La requête fait suite à un incident qui s’est produit lundi 21 mai : des tracts dénigrant la culture musulmane et des exemplaires déchirés du Coran ont été jetés devant les bureaux d’un revendeur pakistanais de voitures d’occasion. L’ambassade du Pakistan à Tôkyô elle-même a protesté auprès du ministre des Affaires étrangères à propos de cet incident qui s’est produit dans la petite ville de Kosugi, à 250 km au nord-est de Tôkyô, a révélé un diplomate, Muhammad Mudassir Tipu. “Nous espérons que cet incident ne provoquera pas un trop grand choc émotionnel parmi les Pakistanais du Japon”, a souhaité Tipu, deuxième secrétaire d’ambassade. “Nous avons demandé au gouvernement japonais d’ouvrir une enquête”.

Un responsable du ministère des Affaires étrangères japonais a exprimé les regrets du gouvernement : “Nous comprenons le respect dû à toutes les religions et exprimons nos regrets devant votre peine”. Il a aussi confirmé avoir fait parvenir une demande d’enquête à la police de la préfecture de Toyama. “Nous espérons que tout sera réglé très vite”, a déclaré ce fonctionnaire qui a voulu garder l’anonymat.

Plus de 200 musulmans venus de tout le Japon se sont rassemblés alors devant l’hôtel de police de la préfecture de Toyama pour exiger que les coupables soient démasqués. “Il ne s’agit pas seulement d’un problème propre aux Pakistanais de Toyama, c’est un problème qui concerne les musulmans du monde entier”, a déclaré Muhammad Amin, 32 ans, qui habite Tôkyô et est un des membres influents du Cercle musulman du Japon. “C’est tous les jours que des discriminations racistes sont commises contre des étrangers au Japon”, affirme-t-il. La profanation du Coran est le dernier incident de toute une série commise à l’égard des musulmans de Toyama, dont beaucoup sont des vendeurs de voitures d’occasion destinées à la Russie et au Moyen-Orient, a déclaré Amin.
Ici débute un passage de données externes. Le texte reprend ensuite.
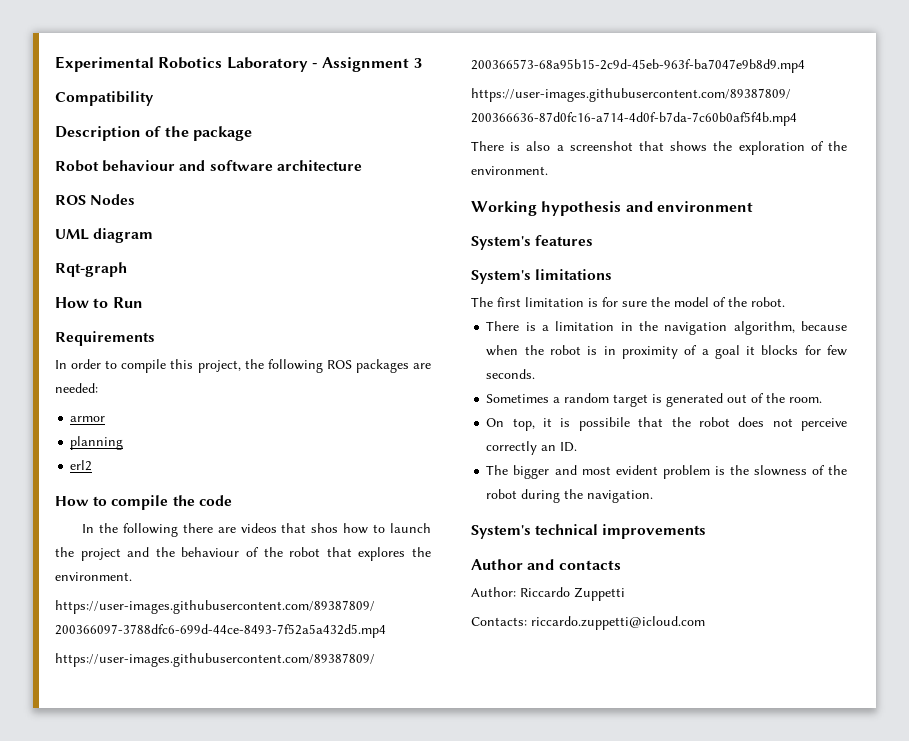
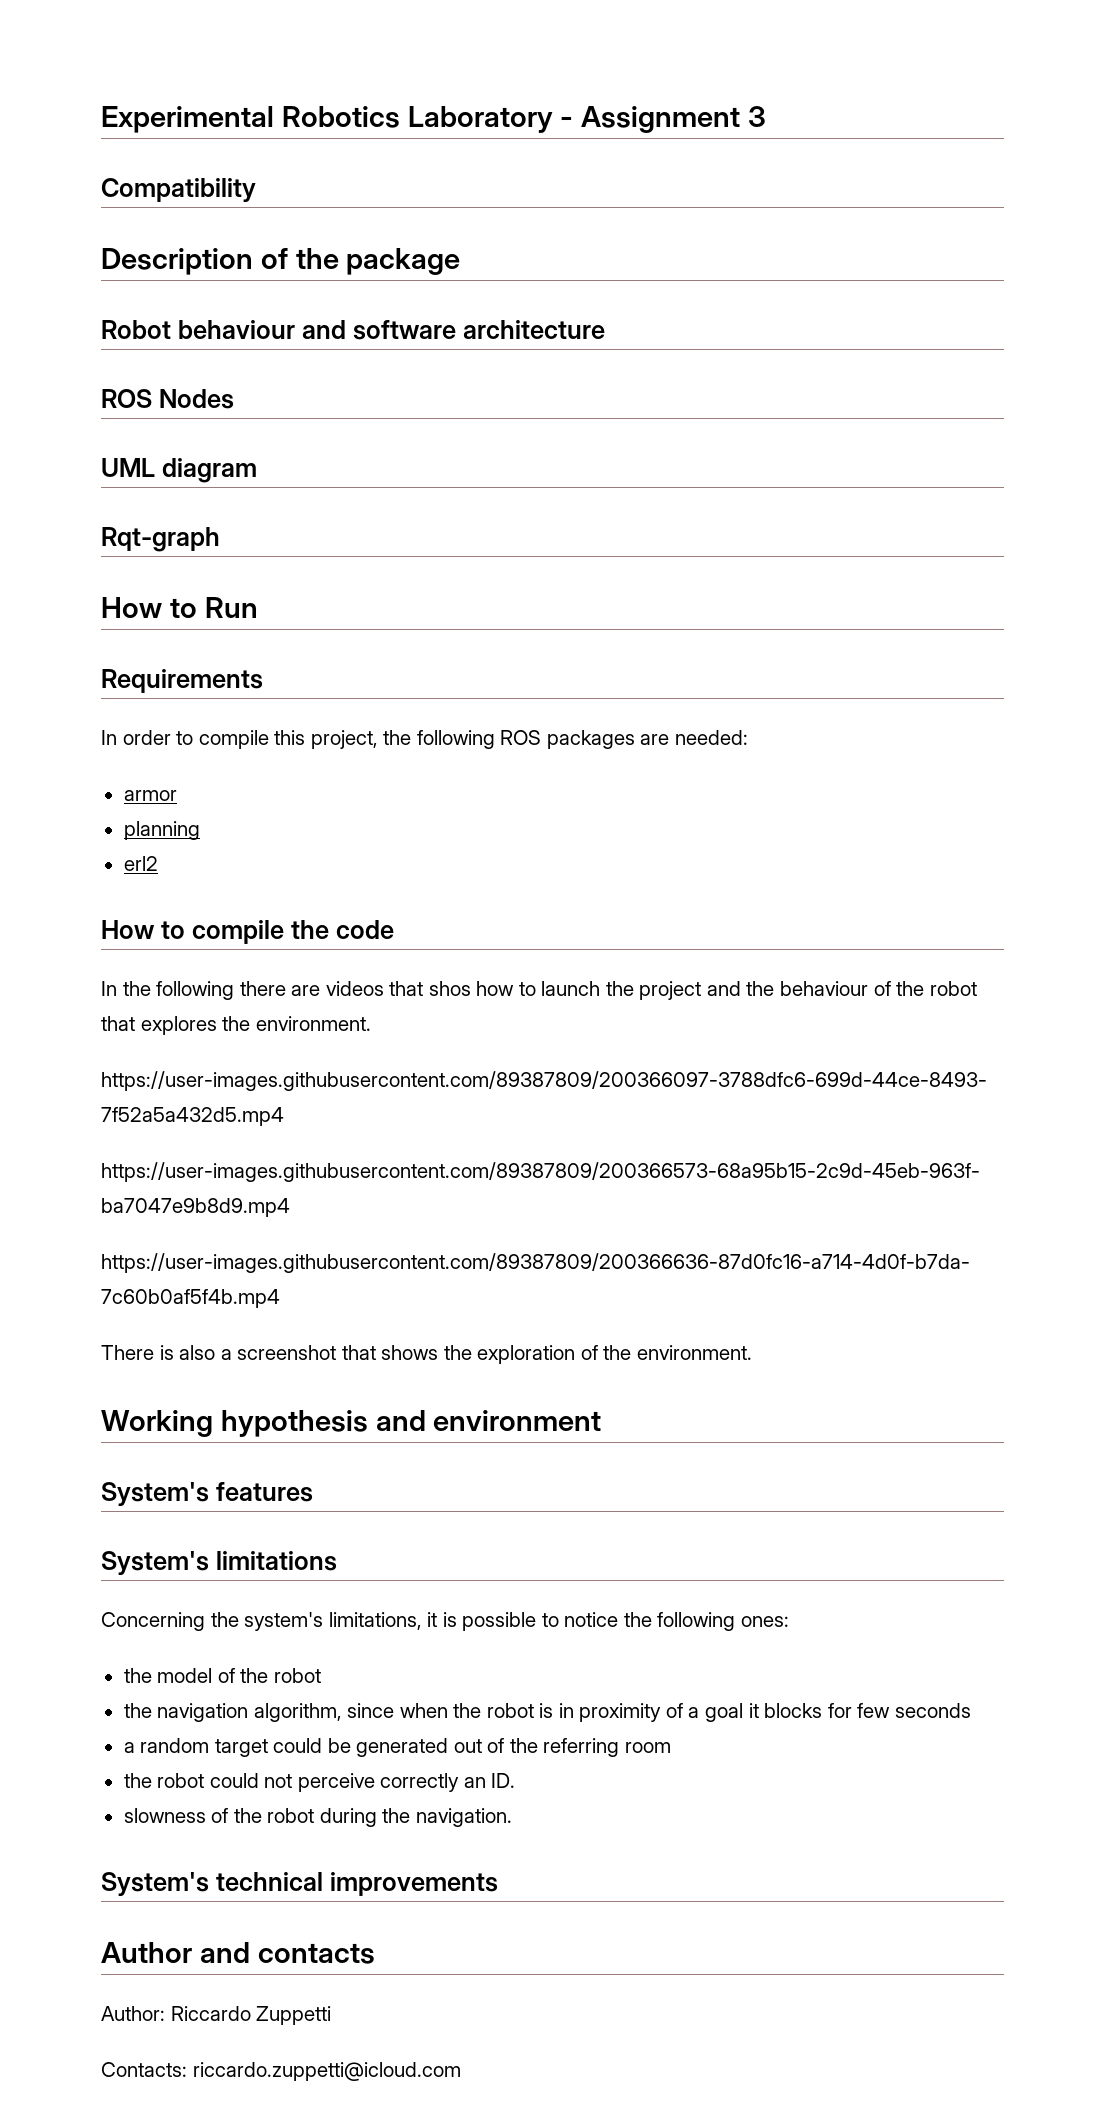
[471,297,785,307] [486,321,633,331] The first limitation is for sure the model of the robot. // There is a limitation in -> [101,1612,789,1631] [123,1668,321,1683] Concerning the system's limitations, it is possible to notice the following ones: // the model of the robot //
[801,321,847,331] because -> [347,1703,395,1718] since
[486,369,536,379] [486,394,550,403] seconds. // Sometimes -> [894,1703,971,1718] seconds //
[652,394,663,403] is -> [273,1738,351,1753] could be
[789,397,823,403] [486,417,765,431] room. // On top, it is possibile that the robot does -> [543,1738,671,1757] [123,1773,259,1788] referring room // the robot could
[486,465,749,479] The bigger and most evident problem is the -> (516, 1780) none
Six exemplaires du Coran avaient été dérobés dans la mosquée de Toyama à la fin du mois de mars. L’un d’eux a été retrouvé déchiré devant les bureaux du garage, accompagné de tracts injurieux. “Nous voulons que le peuple japonais nous écoute. Le Coran n’est pas seulement un livre. Je ne suis pas sûr que la police elle-même le comprend”, a déclaré Amin. Des groupes racistes au volant de voitures munies de hauts-parleurs sont venus jusque devant les bureaux des musulmans pour leur crier de quitter la ville, a-t-il encore précisé : “Nous avons plusieurs fois demandé la protection de la police. Mais elle n’a pas bougé”.

Un porte-parole de l’hôtel de police de Toyama a, quant à lui, déclaré qu’une intervention exigeait qu’un juste milieu soit gardé entre la liberté de parole et la protection de la communauté musulmane : “Nous recevons des demandes d’enquête de la part de résidents pakistanais qui nous disent que les livres sont sacrés et plus importants que leur vie elle-même… Pour l’instant, nous enquêtons”. D’après l’agence Kyodo News, vendredi 25 mai, 500 Pakistanais en colère ont manifesté à Tôkyô avant d’envoyer une délégation de neuf personnes présenter cette lettre de protestation au ministère des Affaires étrangères : “Les sentiments des musulmans à l’encontre des personnes qui ont commis de tels crimes de haine et de barbarie contre le livre saint et sacré des musulmans ne sauraient être sous-estimés”.

Environ 150 Pakistanais vivent à Toyama sur un total de 10 000 pour tout le Japon, où ils vivent principalement concentrés à Tôkyô, Osaka et leurs environs. Selon l’APFS, une ONG fondée en 1987 pour venir en aide aux travailleurs étrangers présents au Japon, environ 80 % des 1 400 à 1 500 consultations qu’elle donne chaque année concernent des musulmans. Dans le cas précis de l’incident de Kosugi, l’APFS a choisi de ne pas publier de communiqué. Bien que les membres musulmans de cette ONG soient outrés par la profanation du Coran, ils “estiment que cet incident n’est pas l’expression de la haine de Japonais contre les musulmans en général”, a ainsi précisé un membre de l’APFS. “J’ai entendu dire que les Pakistanais à Kosugi ont souvent des problèmes avec leurs voisins japonais car ils garent de nombreuses voitures dans la rue”, a encore ajouté cette personne, qui a souhaité conserver l’anonymat.